Archery deer season opened Saturday, but last season a Foyil hunter harvested a buck that will be the new state archery record if accepted into the Cy Curtis record book.
Wade Ward harvested the monster buck on his land in Rogers County with a crossbow on Jan. 11.
The typical 14-point buck grossed 196 6/8 and netted 188 4/8 after deductions. Ward has submitted the buck to Boone & Crockett and to the Oklahoma Department of Wildlife Conservation's Cy Curtis program, the state's record keeper for trophy bucks.
If approved, it would be the biggest typical buck ever killed during the archery season in Oklahoma and the third-largest typical ever.
Only John Ehmer's buck that scored 194 0/8 and Jason Boyett's buck that scored 191 4/8 are better. Both bucks were killed in Pushmataha County during the 2007 gun season.
Ward, 57, said he had seen the buck on his trail camera for two years but never laid eyes on it until a very cold Jan. 11.
“It was spitting snow and getting down to 5 degrees,” Ward said. “He came out right before dark.”
Ward noted that if the buck season hadn't been extended to Jan. 15, and if crossbows hadn't been legalized, he never would have killed the buck.

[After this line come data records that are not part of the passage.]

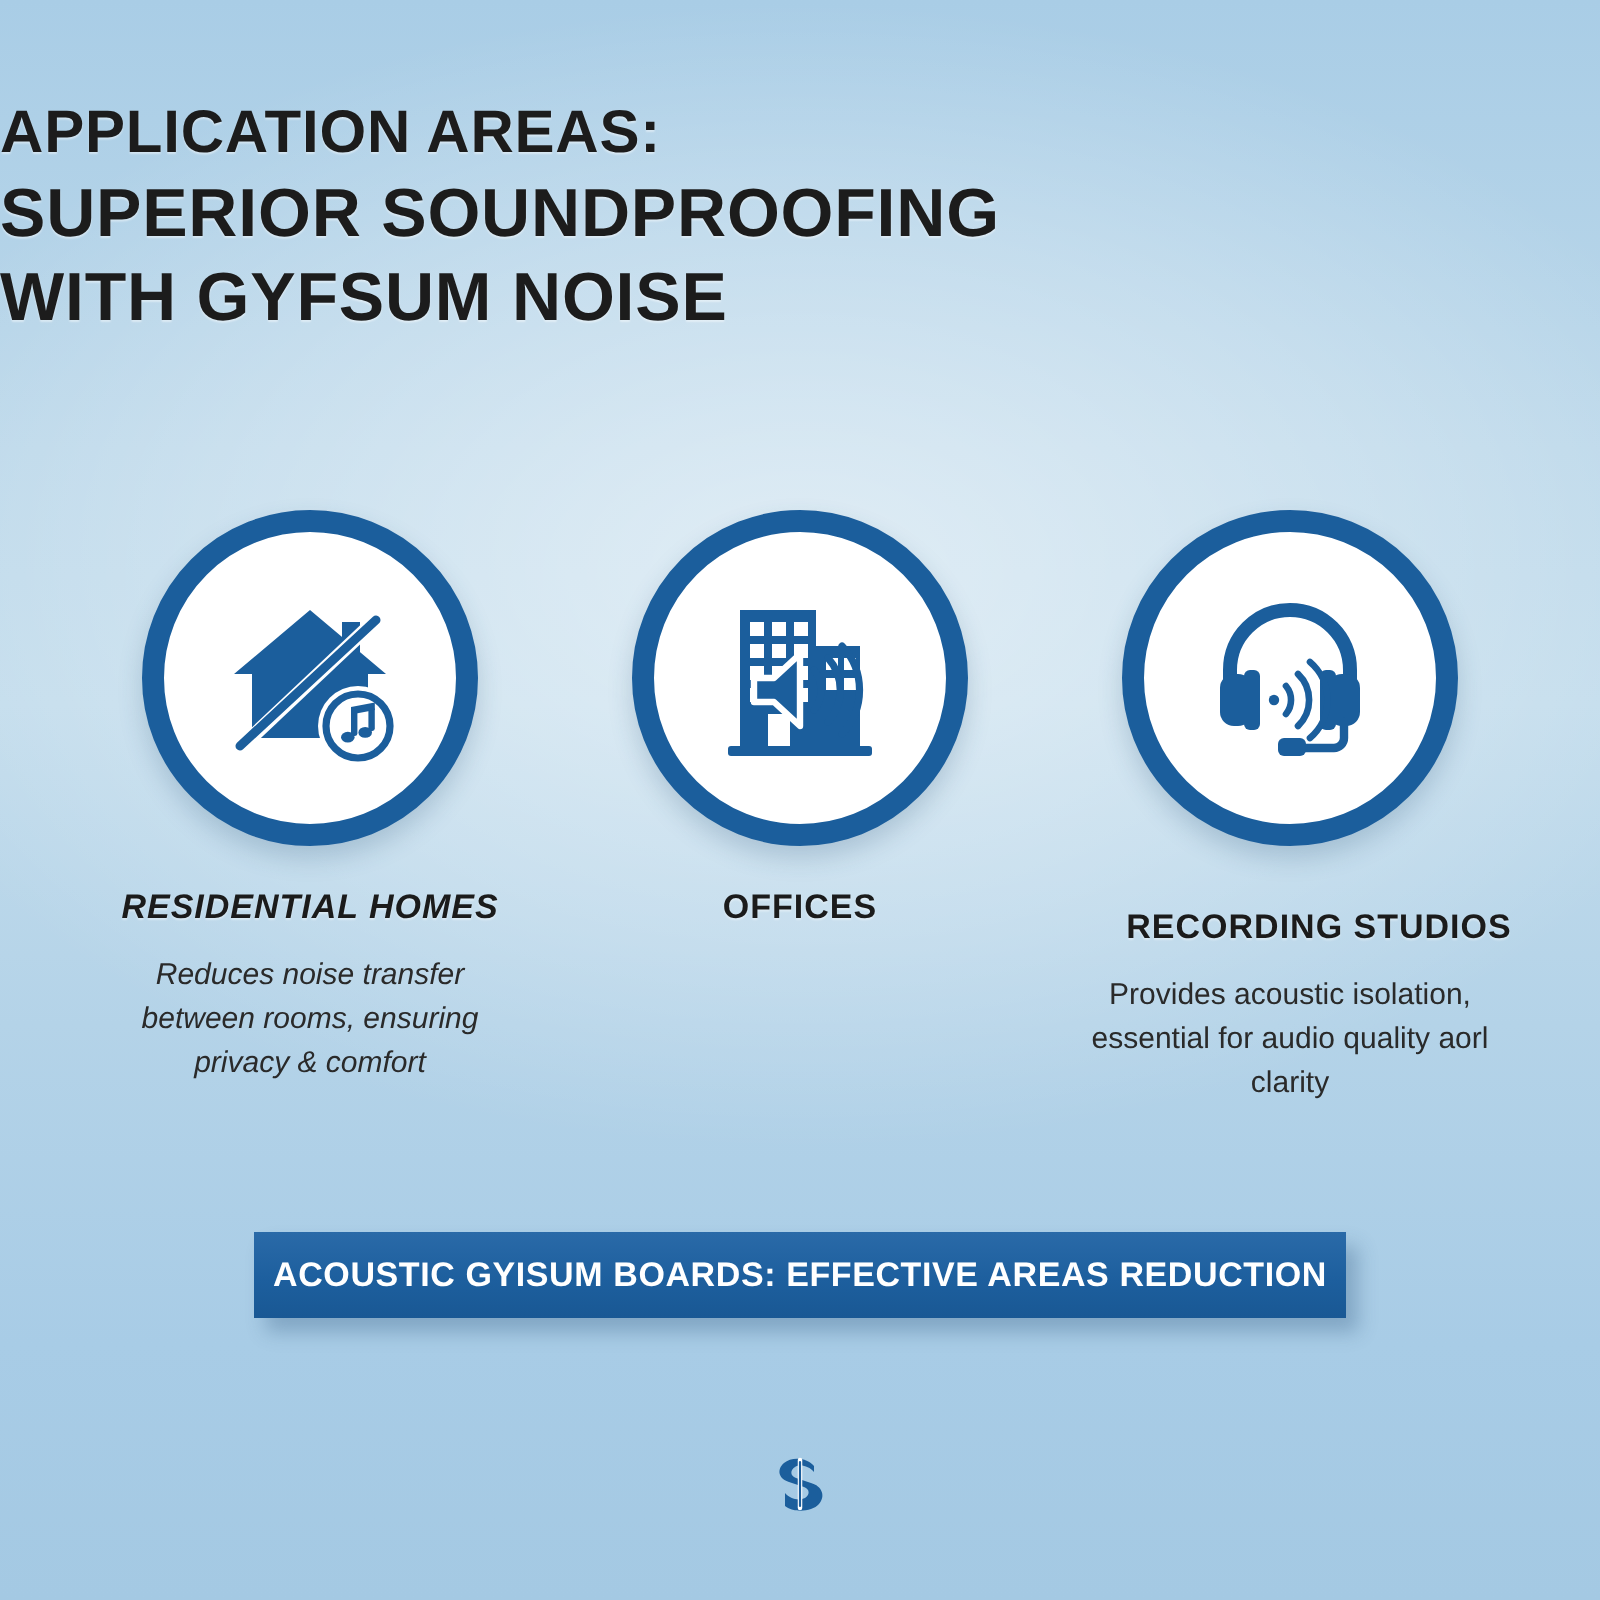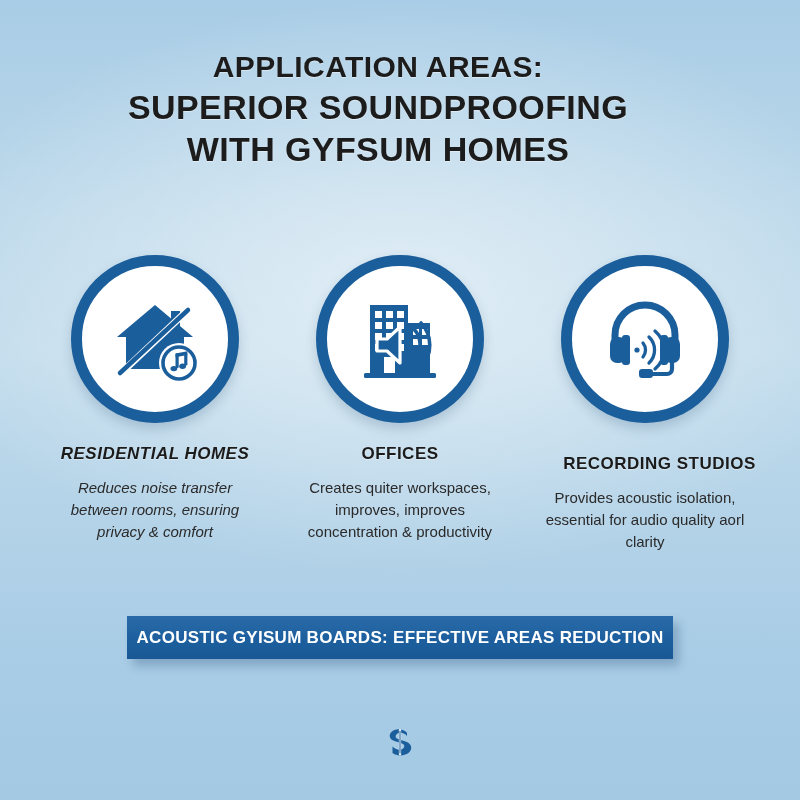--- a/index.html
+++ b/index.html
@@ -15,21 +15,21 @@
     width:800px; height:800px;
     background:
       radial-gradient(ellipse 78% 46% at 50% 36%, rgba(255,255,255,0.52) 0%, rgba(255,255,255,0.22) 48%, rgba(255,255,255,0.0) 78%),
       linear-gradient(180deg,#a9cde6 0%, #bcd8ea 28%, #c2dcec 44%, #b4d3e8 64%, #a8cce6 84%, #a4c9e3 100%);
     overflow:hidden;
   }
 
   
   .title-block {
     position:absolute; top:48px; left:0; width:756px;
-    text-align:center;
+    text-align:left;
     color:#1c1c1c;
     font-weight:bold;
     letter-spacing:0.4px;
     text-shadow:0 1px 1px rgba(255,255,255,0.45);
   }
   .title-line-1 { font-size:30px; line-height:38px; }
   .title-line-2 { font-size:34px; line-height:42px; }
   .title-line-3 { font-size:34px; line-height:42px; }
 
   
@@ -95,21 +95,21 @@
   }
 </style>
 </head>
 <body>
 
 <div id="poster">
 
   <div class="title-block">
     <div class="title-line-1">APPLICATION AREAS:</div>
     <div class="title-line-2">SUPERIOR SOUNDPROOFING</div>
-    <div class="title-line-3">WITH GYFSUM HOMES</div>
+    <div class="title-line-3">WITH GYFSUM NOISE</div>
   </div>
 
   <div class="cards">
 
     <div class="card card-1">
       <div class="circle">
         <span>
           <svg width="100" height="100" viewBox="0 0 100 100" aria-hidden="true">
             <g fill="#1b5e9c">
               <path d="M50 16 L88 48 L79 48 L79 80 L21 80 L21 48 L12 48 Z"></path>
@@ -164,21 +164,20 @@
             <g>
               <path d="M27 50 L37 50 L50 38 L50 74 L37 62 L27 62 Z" fill="#1b5e9c" stroke="#ffffff" stroke-width="3.2" stroke-linejoin="round"></path>
               <path d="M57 46 A16 16 0 0 1 57 66" fill="none" stroke="#1b5e9c" stroke-width="3.6" stroke-linecap="round"></path>
               <path d="M64 40 A24 24 0 0 1 64 72" fill="none" stroke="#1b5e9c" stroke-width="3.6" stroke-linecap="round"></path>
               <path d="M71 34 A32 32 0 0 1 71 78" fill="none" stroke="#1b5e9c" stroke-width="3.6" stroke-linecap="round"></path>
             </g>
           </svg>
         </span>
       </div>
       <div class="card-title">OFFICES</div>
-      <div class="card-desc">Creates quiter workspaces, improves, improves concentration &amp; productivity</div>
     </div>
 
     <div class="card card-3">
       <div class="circle">
         <span>
           <svg width="100" height="100" viewBox="0 0 100 100" aria-hidden="true">
             <path d="M20 60 L20 46 A30 30 0 0 1 80 46 L80 60" fill="none" stroke="#1b5e9c" stroke-width="7" stroke-linecap="round"></path>
             <g fill="#1b5e9c">
               <rect x="15" y="48" width="16" height="26" rx="7"></rect>
               <rect x="69" y="48" width="16" height="26" rx="7"></rect>

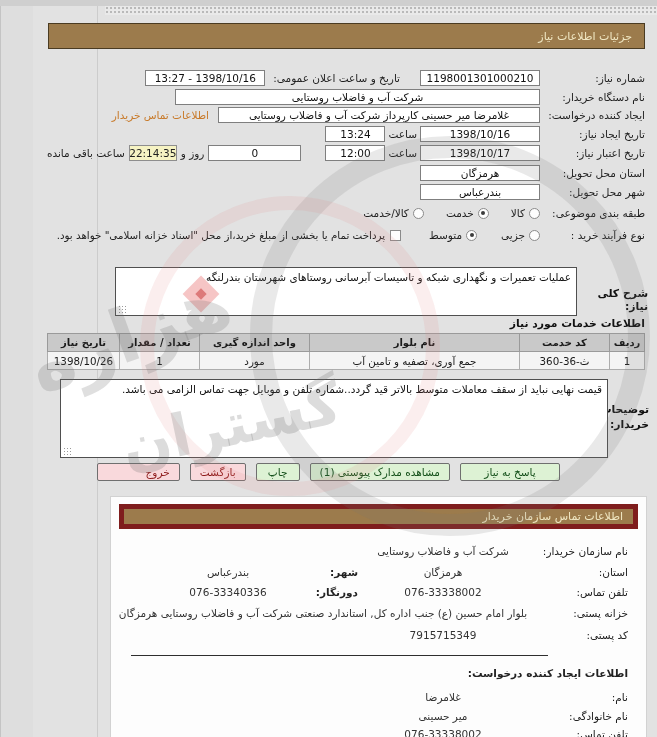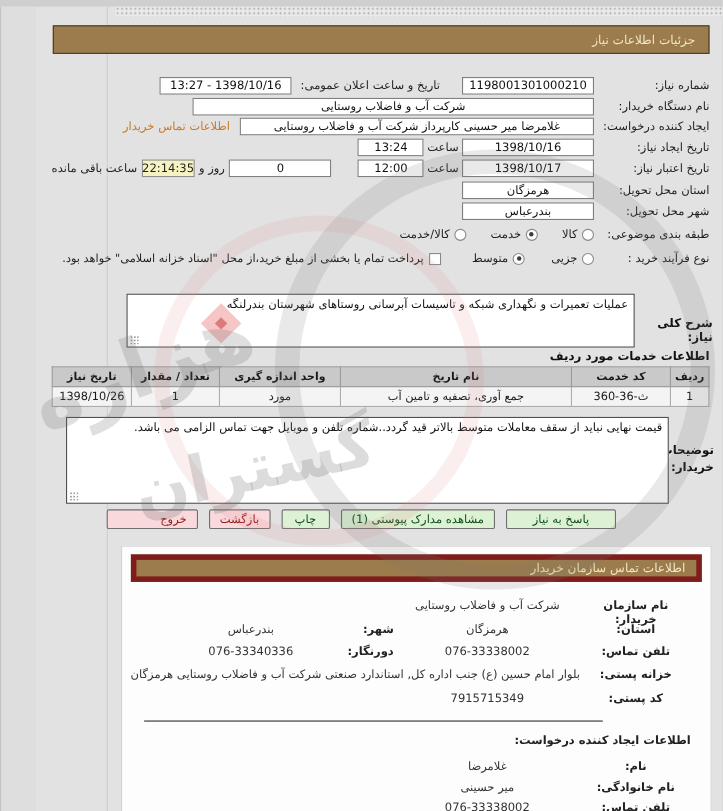--- a/index.html
+++ b/index.html
@@ -41,21 +41,21 @@
   .btn-row{position:absolute;top:457px;right:97px;display:flex;direction:rtl;gap:10px;}
   .btn{height:18px;border:1px solid #6f6f6f;border-radius:2px;display:flex;align-items:center;justify-content:center;
     font-size:10.5px;padding:0 9px;cursor:pointer;white-space:nowrap;}
   .btn.green{background:var(--button-green-bg);color:#14501a;}
   .btn.pink{background:var(--button-pink-bg);color:#8e1b1b;}
   
   .panel{position:absolute;left:110px;top:490px;width:537px;height:247px;background:#fdfdfd;border:1px solid #d2d2d2;}
   .panel-header{position:absolute;right:8px;left:8px;top:7px;height:25px;background:var(--header-bar);border:5px solid #7f1d1d;
     color:#f0e7c3;font-size:11px;display:flex;align-items:center;padding:0 10px;}
   .prow{position:absolute;right:18px;display:flex;direction:rtl;align-items:flex-start;font-size:10.5px;color:#2a2a2a;}
-  .plabel{width:100px;font-weight:bold;color:#222;flex-shrink:0;text-align:center;}
+  .plabel{width:100px;font-weight:normal;color:#222;flex-shrink:0;text-align:right;}
   .pvalue{width:170px;text-align:center;color:#333;}
   .plabel2{width:70px;font-weight:bold;color:#222;flex-shrink:0;text-align:right;}
   .pvalue2{width:120px;text-align:center;color:#333;}
   .pvalue-wide{width:410px;text-align:center;color:#333;}
   .panel-hr{position:absolute;left:20px;width:417px;top:158px;border-top:1px solid #2f2f2f;}
   .pheading{position:absolute;right:18px;top:170px;font-size:10.5px;font-weight:bold;color:#222;}
   
   .wm{position:absolute;pointer-events:none;z-index:40;}
   .wm-circle{left:250px;top:130px;width:400px;height:400px;border:22px solid rgba(120,120,120,0.16);border-radius:50%;}
   .wm-circle2{left:140px;top:190px;width:300px;height:300px;border:14px solid rgba(226,136,136,0.14);border-radius:50%;}
@@ -166,36 +166,36 @@
     <span class="checkbox" style="margin-right:28px;"></span>
     <span style="font-size:10.3px;">پرداخت تمام یا بخشی از مبلغ خرید،از محل "اسناد خزانه اسلامی" خواهد بود.</span>
   </div>
 
   <span class="boldlabel" style="right:9px;top:281px;width:70px;">شرح کلی نیاز:</span>
   <div class="tarea" style="right:80px;top:261px;width:462px;height:49px;">
     <span>عملیات تعمیرات و نگهداری شبکه و تاسیسات آبرسانی روستاهای شهرستان بندرلنگه</span>
     <span class="grip"></span>
   </div>
 
-  <span class="boldlabel" style="right:12px;top:311px;">اطلاعات خدمات مورد ردیف</span>
+  <span class="boldlabel" style="right:12px;top:311px;">اطلاعات خدمات مورد نیاز</span>
 
   <table class="svc-table">
     <colgroup>
         <col style="width:35px">
         <col style="width:90px">
         <col style="width:210px">
         <col style="width:110px">
         <col style="width:80px">
         <col style="width:72px">
       </colgroup>
     <tbody>
         <tr>
       <th>ردیف</th>
       <th>کد خدمت</th>
-      <th>نام تاریخ</th>
+      <th>نام بلوار</th>
       <th>واحد اندازه گیری</th>
       <th>تعداد / مقدار</th>
       <th>تاریخ نیاز</th>
     </tr>
     <tr>
       <td><span class="ltr">1</span></td>
       <td><span class="ltr">360-36-ث</span></td>
       <td>جمع آوری، تصفیه و تامین آب</td>
       <td>مورد</td>
       <td><span class="ltr">1</span></td>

He borrowed his wife's crossbow to use in the ground blind that day because it was so cold.
“It was just easier to sit in that ground blind with a crossbow,” he said. “They are a little easier to shoot. You got a scope on it. They are really accurate.”
Ward said the deer came to his corn feeder that he supplemented with Buck Blitz, an Oklahoma deer attractant made in Cheyenne.
“The deer really like that stuff, I will say that for it,” Ward said.
Ward has been a deer hunter for 35 years, and killed many bucks in Kansas, but never thought the biggest buck in his life would be taken in his back yard.
“I've killed some good bucks in Kansas but nothing like this,” he said.
Ward said no hunter in the county had ever reported seeing the buck, even though his land is very close to Blue Creek Park on Oologah Lake. Someone had found a huge shed on Blue Creek, however.
“As far as I know, nobody had ever saw that deer in the daytime,” Ward said. “That buck spent a lot of time on public hunting land, there is no doubt about it.
“It's just amazing that deer could live there and nobody could ever see him and get a shot at him. If I hadn't had the trail camera, I would have never known he existed. He was completely nocturnal.
“He was just a freak. Kind of like Secretariat. They don't come along very often. They sure don't come along in Rogers County like that.”